Why deal with the U.S. when you can just deal with Mexico, and use NAFTA rules to ship your product directly into the U.S. market?
This exploitative approach, a backdoor to the U.S. market, was the primary reason for massive foreign investment in Canada and Mexico; it was also the primary reason why candidate Donald Trump, now President Donald Trump, wanted to shut down that loophole and renegotiate NAFTA.
This loophole was the primary reason for U.S. manufacturers to relocate operations to Mexico. Corporations within the U.S. Auto-Sector could enhance profits by building in Mexico or Canada using parts imported from Asia/China. The labor factor was not as big a part of the overall cost consideration as cheaper parts and imported raw materials.
If the U.S. applies the same tariffs to Canada and Mexico we apply to all trade nations, then the benefit of using Canada and Mexico -by those trade nations- is lost. Corporations will no longer have any advantage, and many are likely to just deal directly with the U.S. This is the reason for retaining the Steel and Aluminum tariffs on Canada and Mexico.
I reached out to Vance Ginn of the Texas Public Policy Foundation, who is much more of a fan of the original NAFTA than President Trump, and asked him a few questions about the new agreement:
1. How big a win for President Trump is this, if it is indeed a win?

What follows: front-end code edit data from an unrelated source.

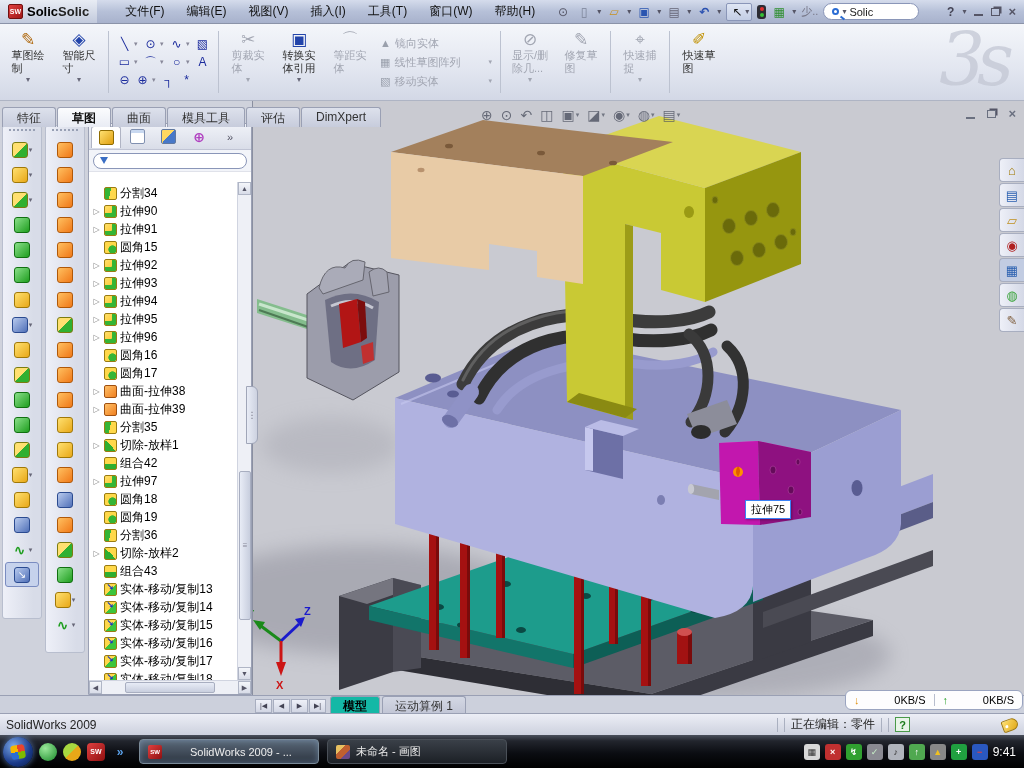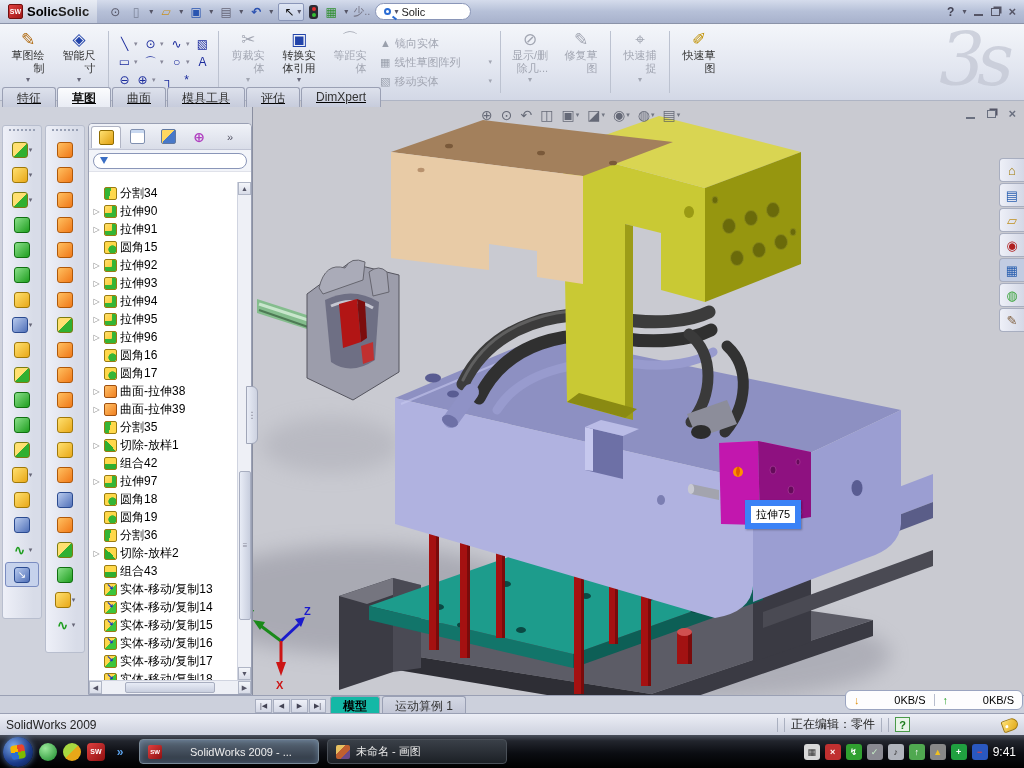--- a/index.html
+++ b/index.html
@@ -224,6 +224,15 @@
     <span class="swcube">SW</span>
     <span class="swname"><b>Solic</b><span>Solic</span></span>
   </div>
+  <div id="menubar">
+      <span class="menu-item">文件(F)</span>
+      <span class="menu-item">编辑(E)</span>
+      <span class="menu-item">视图(V)</span>
+      <span class="menu-item">插入(I)</span>
+      <span class="menu-item">工具(T)</span>
+      <span class="menu-item">窗口(W)</span>
+      <span class="menu-item">帮助(H)</span>
+    </div>
   <div id="quickbar">
     <span class="qi">⊙</span>
     <span class="qi qi-new">▯</span>

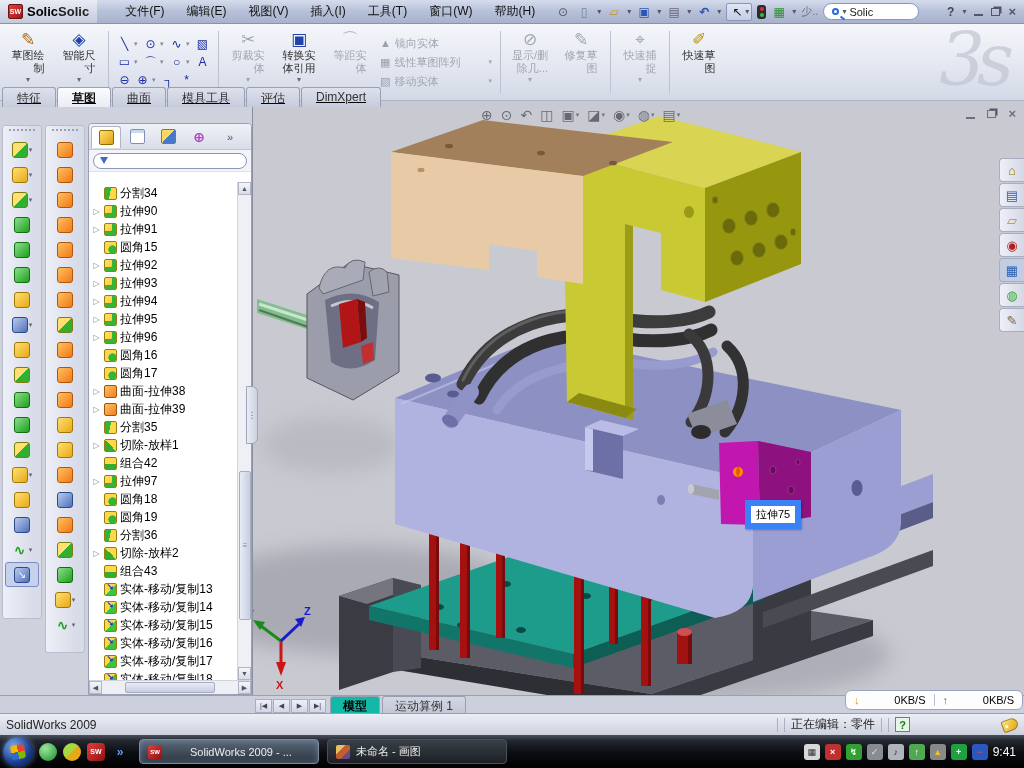--- a/index.html
+++ b/index.html
@@ -53,7 +53,7 @@
   .cmd-big{display:flex;flex-direction:column;align-items:center;justify-content:flex-start;min-width:48px;max-width:62px;
     padding:3px 2px 1px;border-radius:3px;cursor:default;}
   .cmd-glyph{font-size:17px;line-height:19px;}
-  .cmd-label{font-size:11px;line-height:1.15;text-align:right;color:#333;white-space:pre-wrap;}
+  .cmd-label{font-size:11px;line-height:1.15;text-align:left;color:#333;white-space:pre-wrap;}
   .cmd-caret{font-size:8px;color:#667;margin-top:1px;}
   .cmd-big.dis .cmd-label,.cmd-big.dis .cmd-glyph,.cmd-big.dis .cmd-caret{color:#a2a6b2;}
   .cmd-sep{width:1px;background:#bcc2d0;margin:4px 2px;}

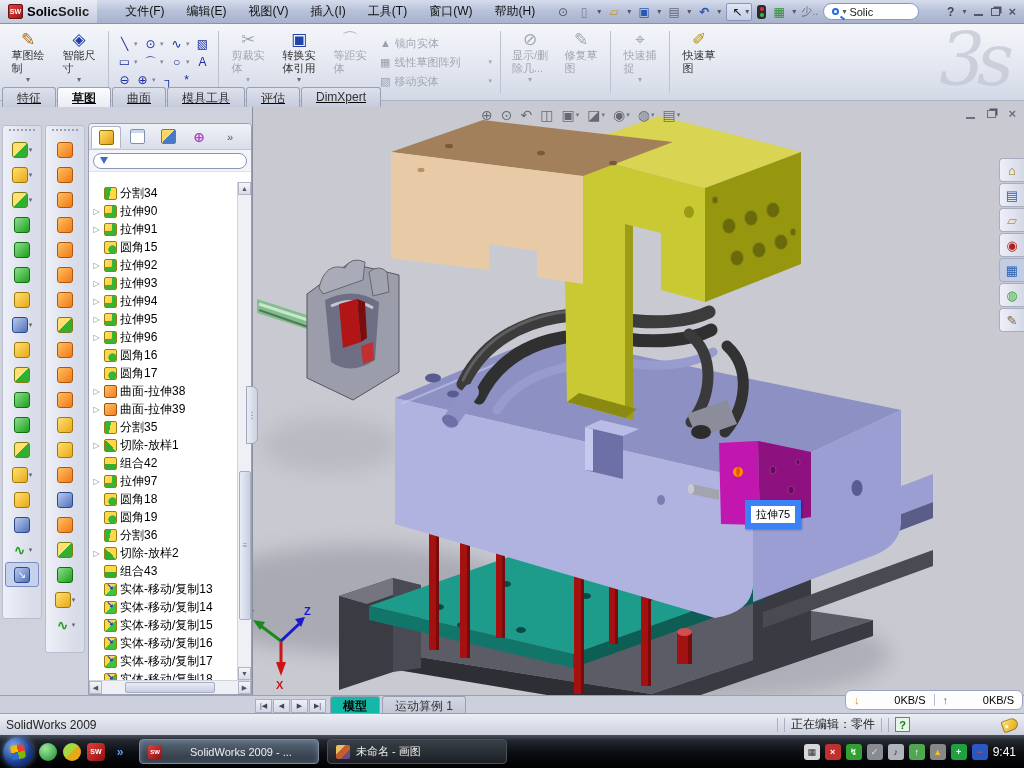--- a/index.html
+++ b/index.html
@@ -69,7 +69,7 @@
   .stack-caret{font-size:7px;color:#a2a6b2;}
 
   
-  #rtabs{position:absolute;left:2px;top:87px;height:20px;display:flex;z-index:5;text-decoration:underline;}
+  #rtabs{position:absolute;left:2px;top:107px;height:20px;display:flex;z-index:5;}
   .rtab{padding:2px 14px;border:1px solid #9aa0b4;border-bottom:none;border-radius:3px 3px 0 0;
     background:linear-gradient(180deg,#dde1ec,#c7ccdc);color:#333;margin-right:1px;cursor:default;font-size:12px;}
   .rtab.active{background:linear-gradient(180deg,#fbfcfe,#e9ecf4);font-weight:bold;color:#111;}

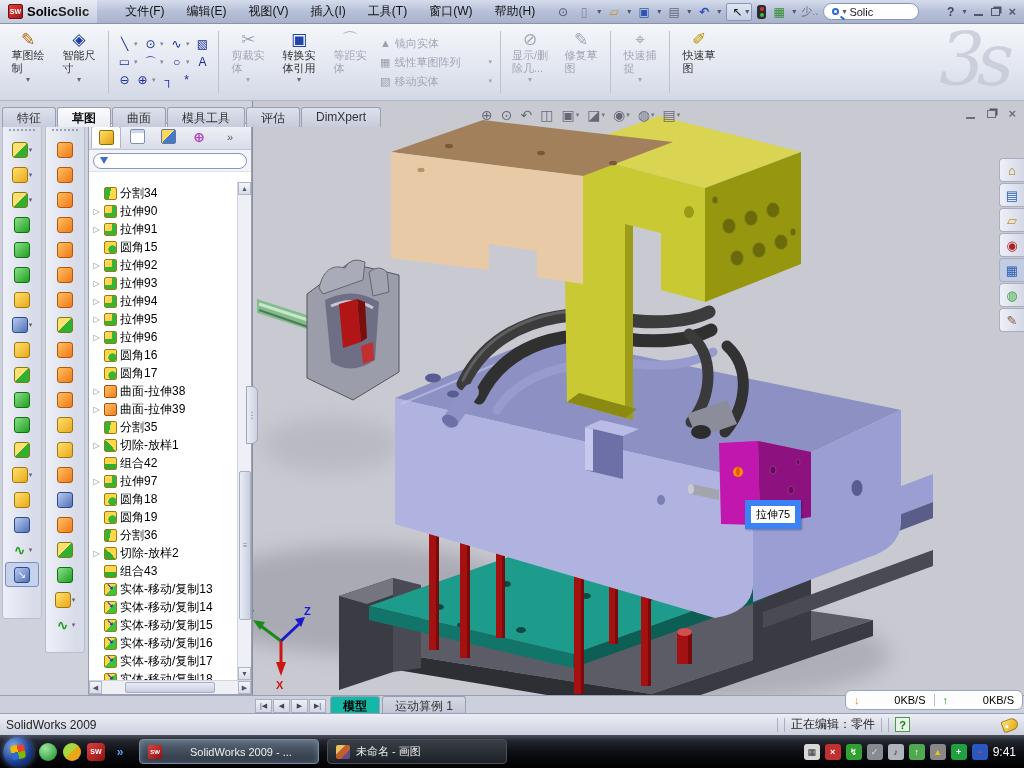--- a/index.html
+++ b/index.html
@@ -155,7 +155,7 @@
     border-radius:4px 0 0 4px;display:flex;align-items:center;justify-content:center;}
   .tp.active{background:#c2cce2;}
   .tpg{font-size:13px;}
-  #tooltip{position:absolute;left:492px;top:399px;background:#fff;border:6px solid #3b82f6;padding:1px 5px;
+  #tooltip{position:absolute;left:492px;top:399px;background:#fff;border:1px solid #3b82f6;padding:1px 5px;
     font-size:11px;color:#000;z-index:5;box-shadow:1px 1px 2px rgba(0,0,0,.3);}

I’m cautiously optimistic about the USMCA because even though certain industries, like producers of autos and dairy products, will likely benefit, the provisions related to the auto sector will cost Americans more for autos along with potentially reducing profitability of the auto sector as higher priced cars reduce the number consumed. People prosper from trade so the focus should be on reducing trade barriers, which the USMCA may have done but we won’t know until all details are available. Based on what we do know, it appears that there is reason to believe the original NAFTA should have remained intact.
2. What do you see as the most important provision for increasing free trade?
Most important is that there aren’t many changes to the original, beneficial NAFTA. However, the USMCA provision to ban tariffs on digital trade appears to be the most important. In addition, removing trade uncertainty is a big plus, though there is now a 60 day waiting period before it can be voted on by Congress.
3. The summaries I’ve seen don’t cover the longest-running and thorniest US/Canadian trade dispute, namely softwood lumber subsidies and tariffs. What, if anything, does the agreement do to address that dispute?
I haven’t seen anything. Mostly covers the trade dispute of dairy products. One of the things to look for when the details are revealed.
4. How applicable will the 2018 NAFTA precedent be for President Trump’s other trade disputes?
The USMCA could provide a framework to get marginal gains while protecting specific sectors, like manufacturing, comes at a cost. The takeaway shouldn’t be that tariffs are a good bargaining chip because taxes aren’t a reasonable tool to use for that purpose. Taxes should be used to only collect revenue to fund limited government spending. Instead of looking at trade deficits and fair trade rhetoric, there should be a focus on making the U.S. and states as competitive as possible in the global market by instituting sound policies while working to eliminate barriers to trade.
My own impression is that President Trump scored a solid single here thanks to his unorthodox negotiating style, and probably increased his trade negotiating leverage somewhat with other countries.